### The data
──────
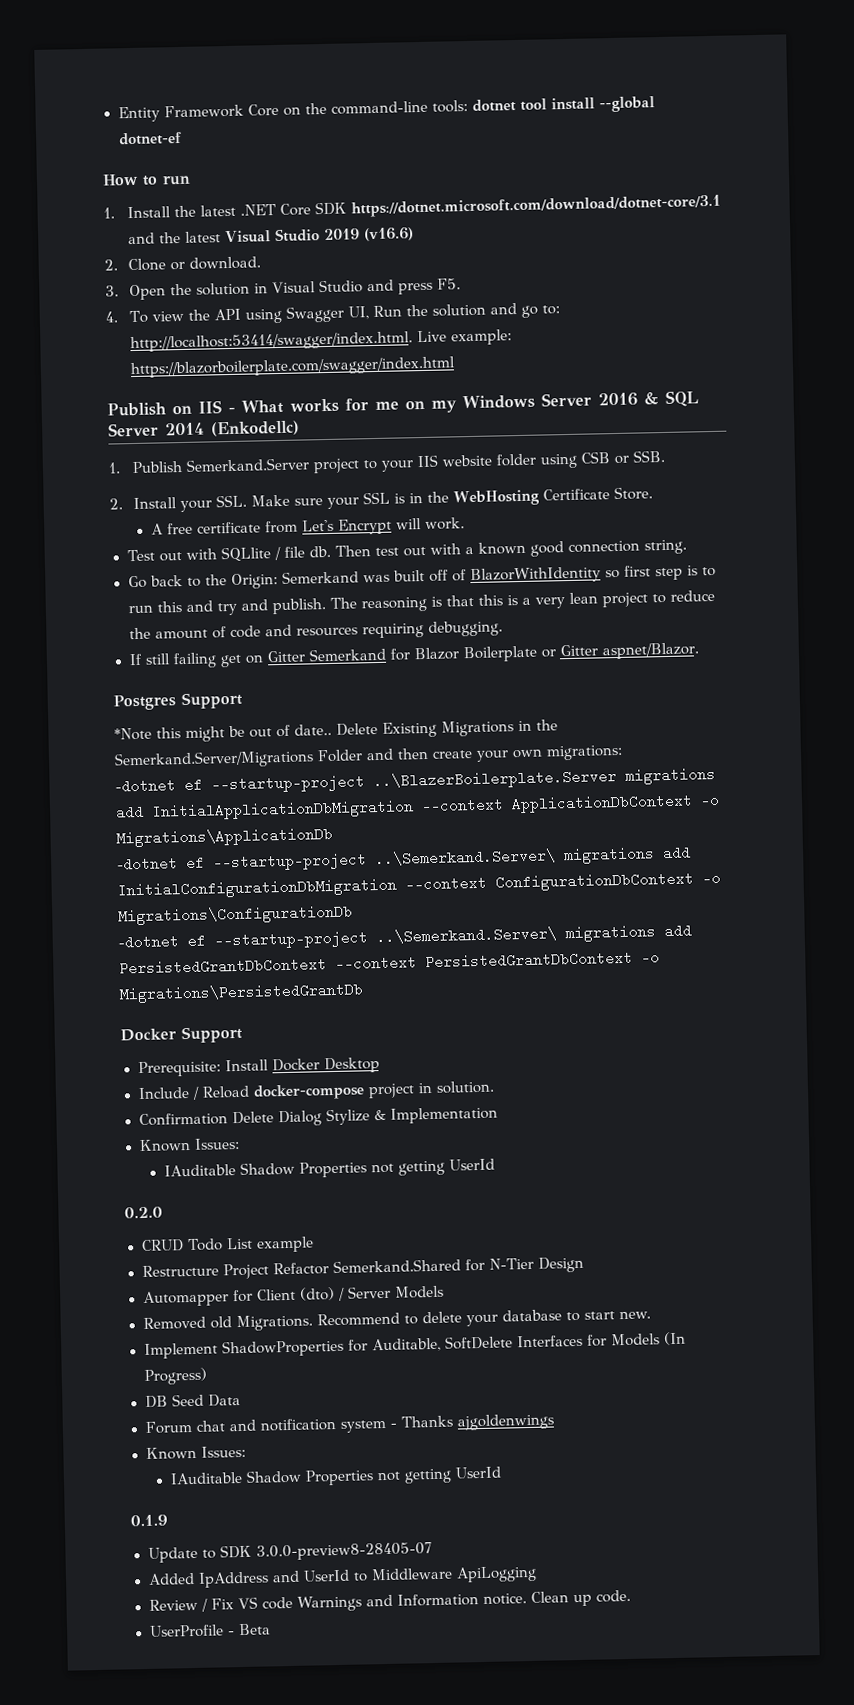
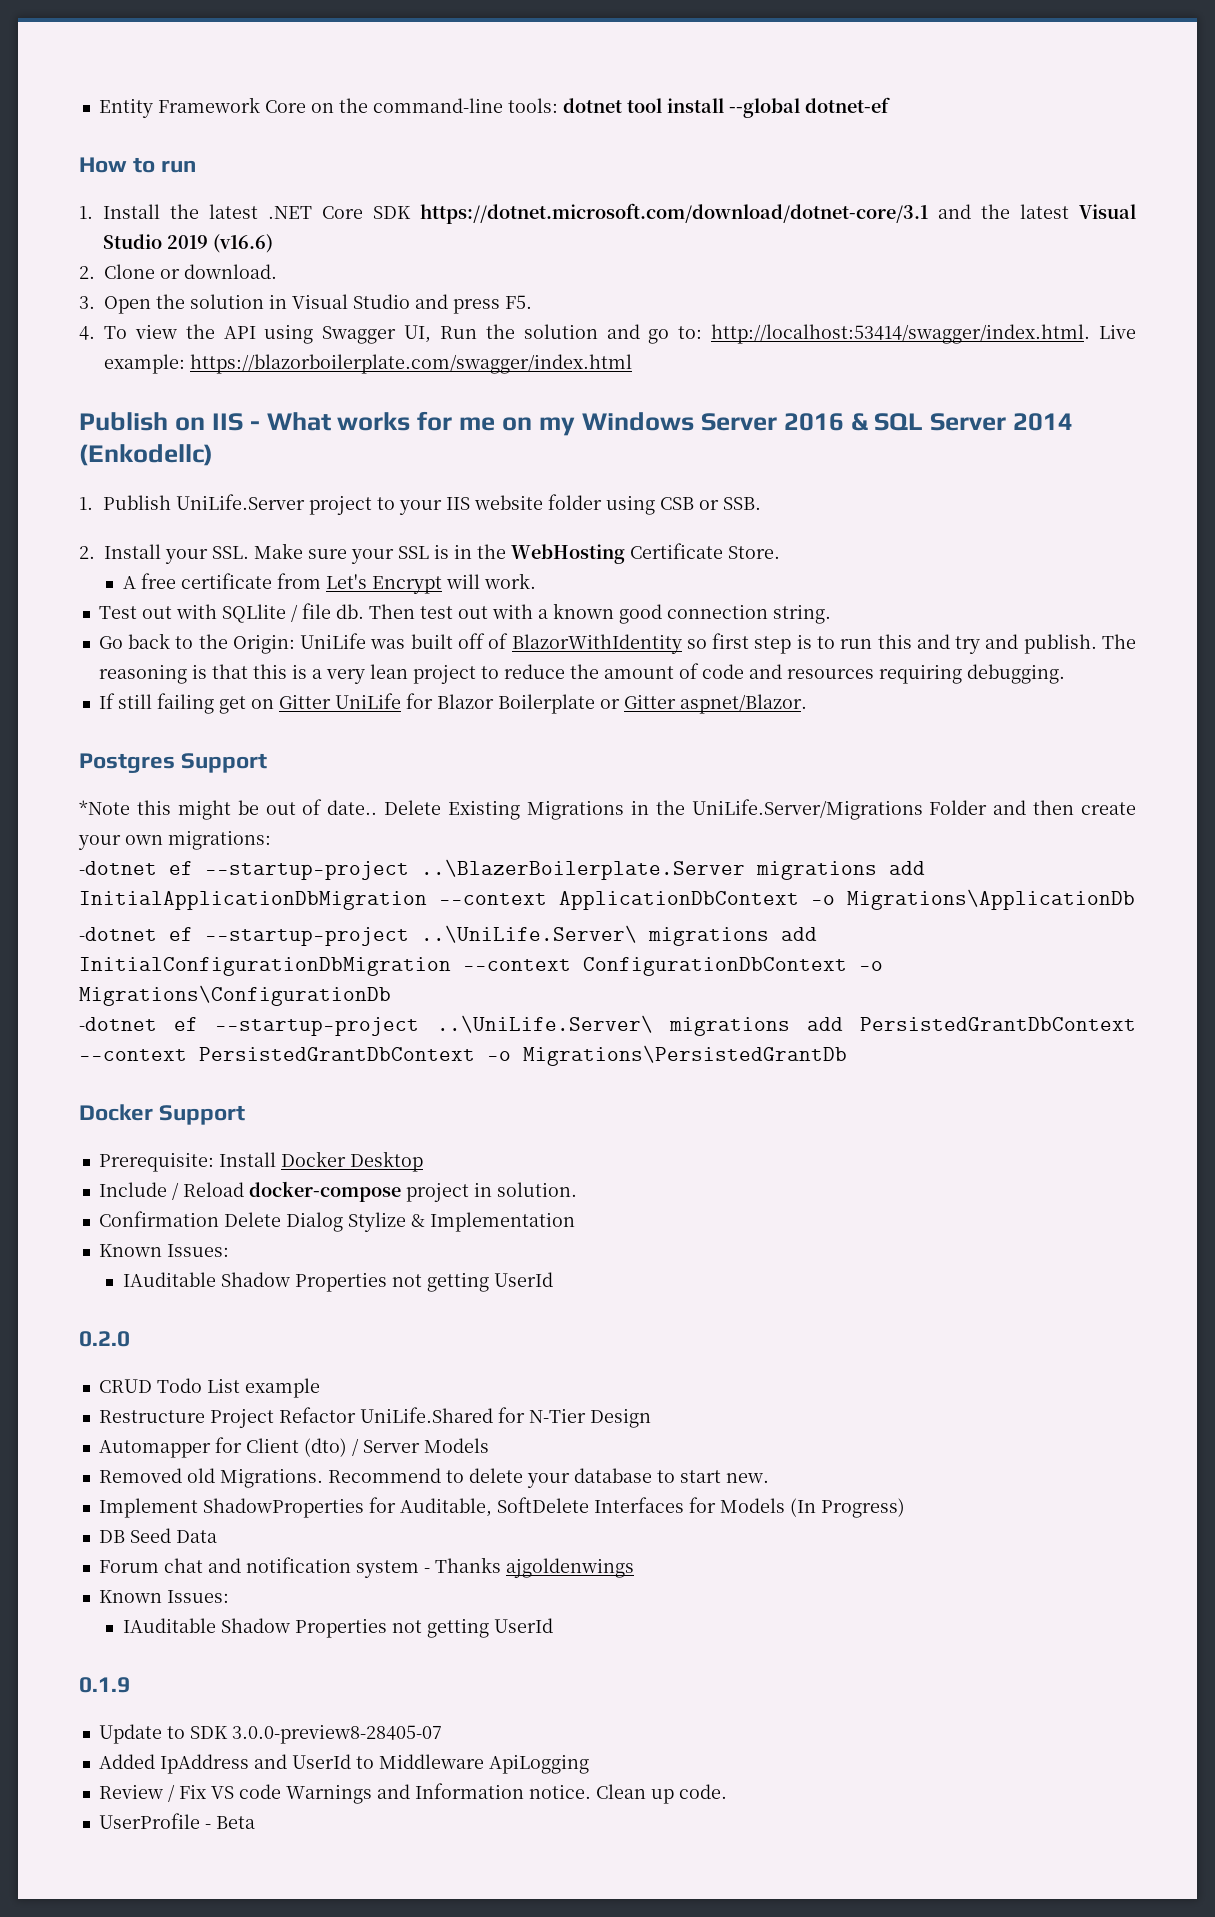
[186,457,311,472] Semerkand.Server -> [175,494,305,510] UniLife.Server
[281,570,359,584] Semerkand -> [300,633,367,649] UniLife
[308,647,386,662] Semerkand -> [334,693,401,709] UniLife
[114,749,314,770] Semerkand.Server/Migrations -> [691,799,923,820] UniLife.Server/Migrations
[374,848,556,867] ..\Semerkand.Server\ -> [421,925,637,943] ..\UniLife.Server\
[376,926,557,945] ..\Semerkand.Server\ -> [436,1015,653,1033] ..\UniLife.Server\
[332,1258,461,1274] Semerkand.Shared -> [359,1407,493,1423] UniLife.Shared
──────
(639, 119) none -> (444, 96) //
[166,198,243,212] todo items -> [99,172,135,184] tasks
──────
Respond with only the number of lines in the records that include the word "Semerkand".

7